2012年 04月 04日
プレスリリース |
⇒ カブリIPMUからのプレスリリース:「アクシオン場を持つ磁性体における新現象の予言〜素粒子アクシオン検出手法の研究が物性分野の研究に貢献〜」
素粒子のアクシオン模型は、強い相互作用によってCPの破れが起き過ぎないようにするために考え出されました。アクシオン粒子は宇宙の暗黒物質の候補でもあり、その検出には様々な方法が試みられてきました。
私は、AdS/CFT対応の研究から、強電場をかけたときにアクシオン場が真空の相転移を起こすことに気がつき、これを使った新しい検出方法があるのではないかと考えて見ました。しかし、これまでの実験や観測から知られているアクシオンの質量や電磁場との相互作用についての制限を使って見積もると、必要とされる電場が大きすぎて、この方法でアクシオンを検出するのは難しいという結論になりました。
ところが、物性研の押川さんとの議論の中で、転機が生まれました。
最近物性の分野で注目されているトポロジカルな絶縁体では、磁気秩序の振動から素粒子のアクシオン場と似た振る舞いをする自由度が現れます。さらによいことには、自然によってパラメータが決定されているはずの素粒子のアクシオンと異なり、物性の系では 不純物のドーピングを調節するなどの方法でパラメータを調整することができるのです。
そこで、二人で詳しく調べて見ると、トポロジカルな絶縁体や通常の絶縁体でも、ドーピングの仕方を調節して臨界点に近づけてやれば、アクシオン場の有効質量が小さくなって、電場による相転移現象が現在の物性実験の現在技術で観測できそうだということがわかりました。また、この研究の過程で、アクシオン場の引き起こす不安定性についての理論的理解も深まりました。
それをまとめたのがこの論文で、Physical Review Lettersに投稿したところ、素直にアクセプトされました。

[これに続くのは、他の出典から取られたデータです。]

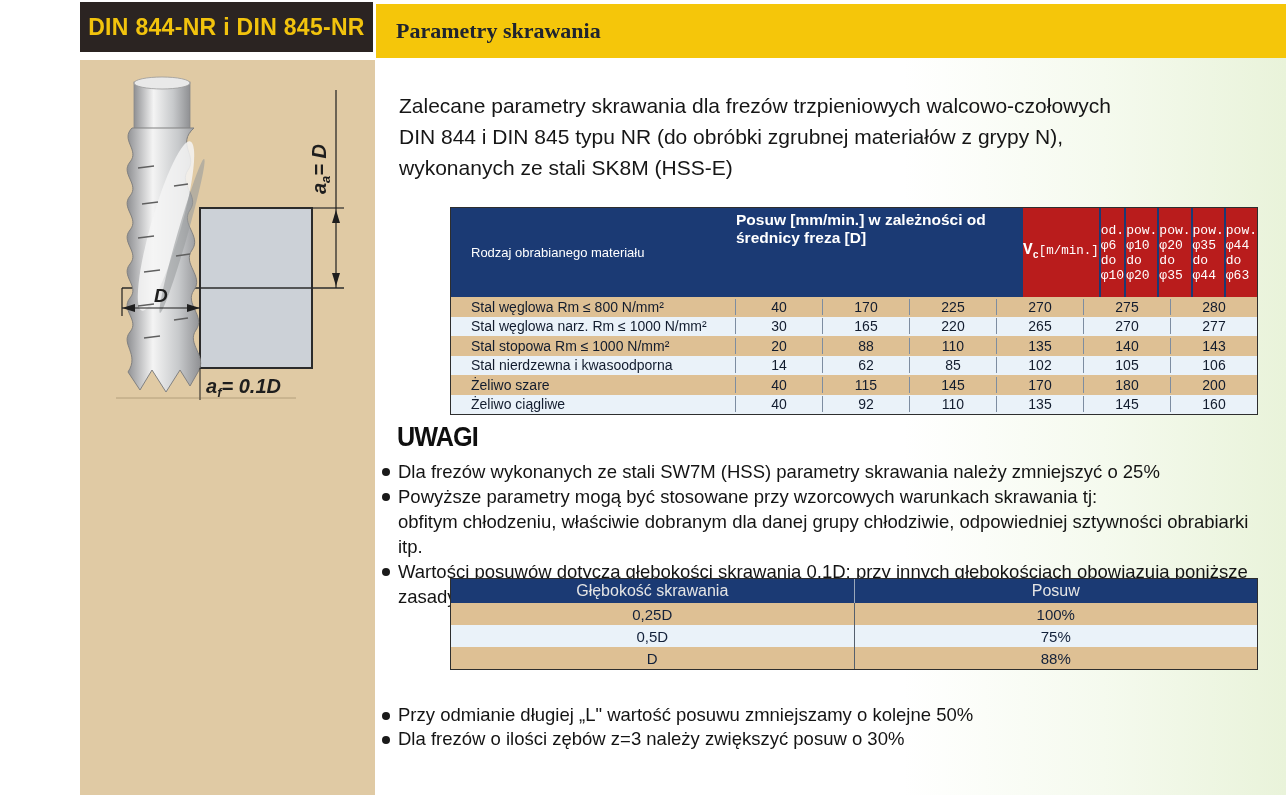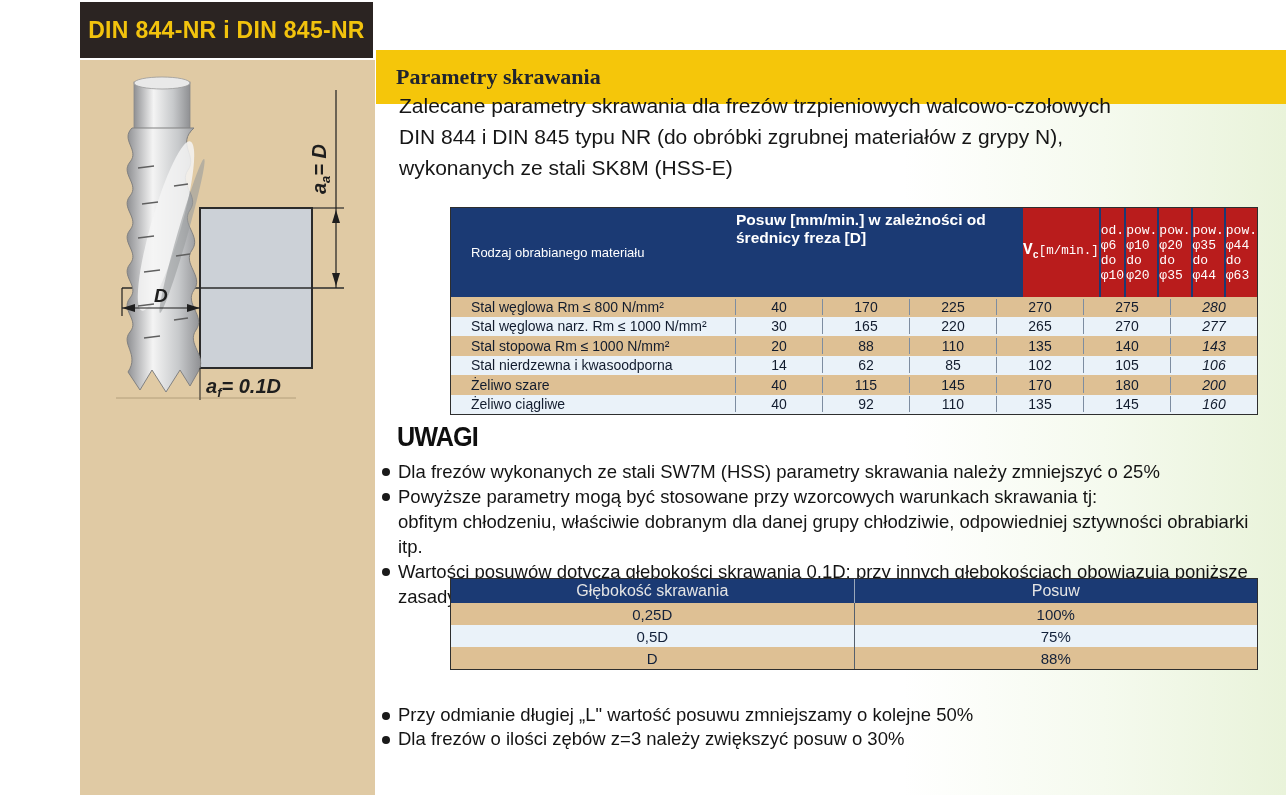"DIN 844-NR i DIN 845-NR" .title-box { height: 56px -> 50px }
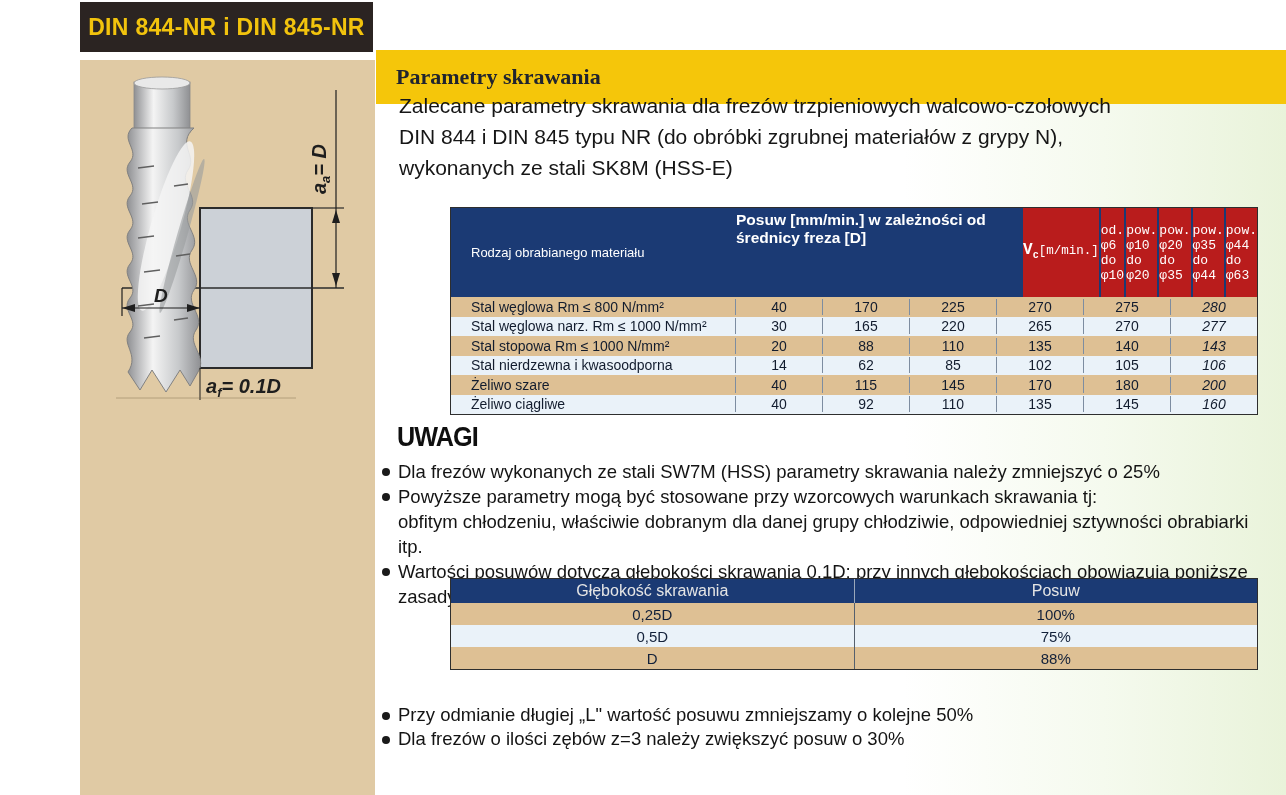"Parametry skrawania" .title-bar { margin-top: 46px -> none }
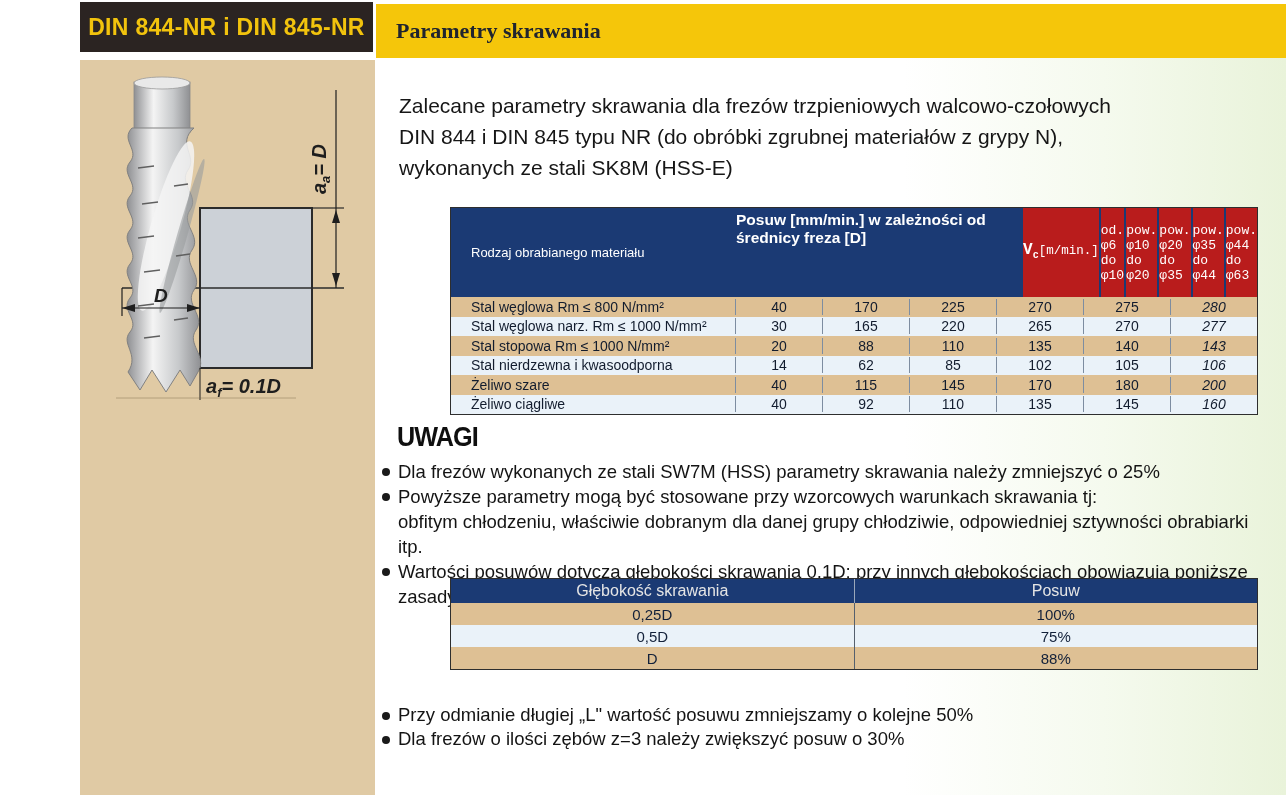"280" .t1-row .num:last-child { font-style: italic -> none }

押川さんとは以前から面識はありましたが、学問的な交流が始まったのは2009年にIPMUと物性研とで共同の国際会議を開催してからです。その後、私はIPMUにいくたびにしばしば物性研究所を訪問して、押川さんと議論を重ねてきました。そのように交流を続けてきたことが、今回の論文につながりました。
素粒子論と物性理論は、場の量子論という共通の言語を使うので、一方の分野で開発された方法が、もう一方でも使えるということがありますが、今回の研究もその例だと言えます。
プレスリリースでは、カブリIPMUの村山斉機構長と物性研究所の家泰弘所長がコメントをして下さいました。
カブリIPMU 村山斉機構長のコメント:
「アクシオンは素粒子物理学で長年あるに違いないと言われながら、未だ見つかっていない素粒子の代表格です。今後も実験的な探索には時間がかかりそうです。一方、今回の論文ではこのアクシオンと同じ様な素励起 が、トポロジカル絶縁体に顕われ、その相互作用を調べることができるかもしれない、ということで、今後のアクシオン研究に弾みがつく結果です。非常に面白い結果だと思います。そしてまた、素粒子物理学と物性物理学が『量子場の理論』という共通の数学的な言語を持つことで、互いに触発・連携できることを示した、大変素晴らしい例になっています。」
物性研究所 家泰弘所長のコメント:
「素粒子物理学と物性物理学では、その対象とする世界が、長さのスケールやエネルギースケールで大きく異なっていますが、数学的定式化や理論的概念における接点も少なくありません。本論文の内容は、素粒子物理学の分野で近年目覚しい発展を遂げているAdS/CFT対応の研究から、アクシオンと呼ばれる未知の素粒子に関して導かれた新しいアイデアを実験的に検証する場として、最近物性分野で注目されているトポロジカル絶縁体と呼ばれる物質が使えるのではないかという提案です。柏キャンパスでは2009年度に数物連携宇宙研究機構(IPMU)の建物が物性研究所の隣に完成したのを機に、IPMUと物性研とで共同の国際会議を開催しました。今回の論文は、そこから継続的に行われている両研究所の交流による成果の一つです。今後も、両分野間の相互啓発による新しい展開に大いに期待するところです。」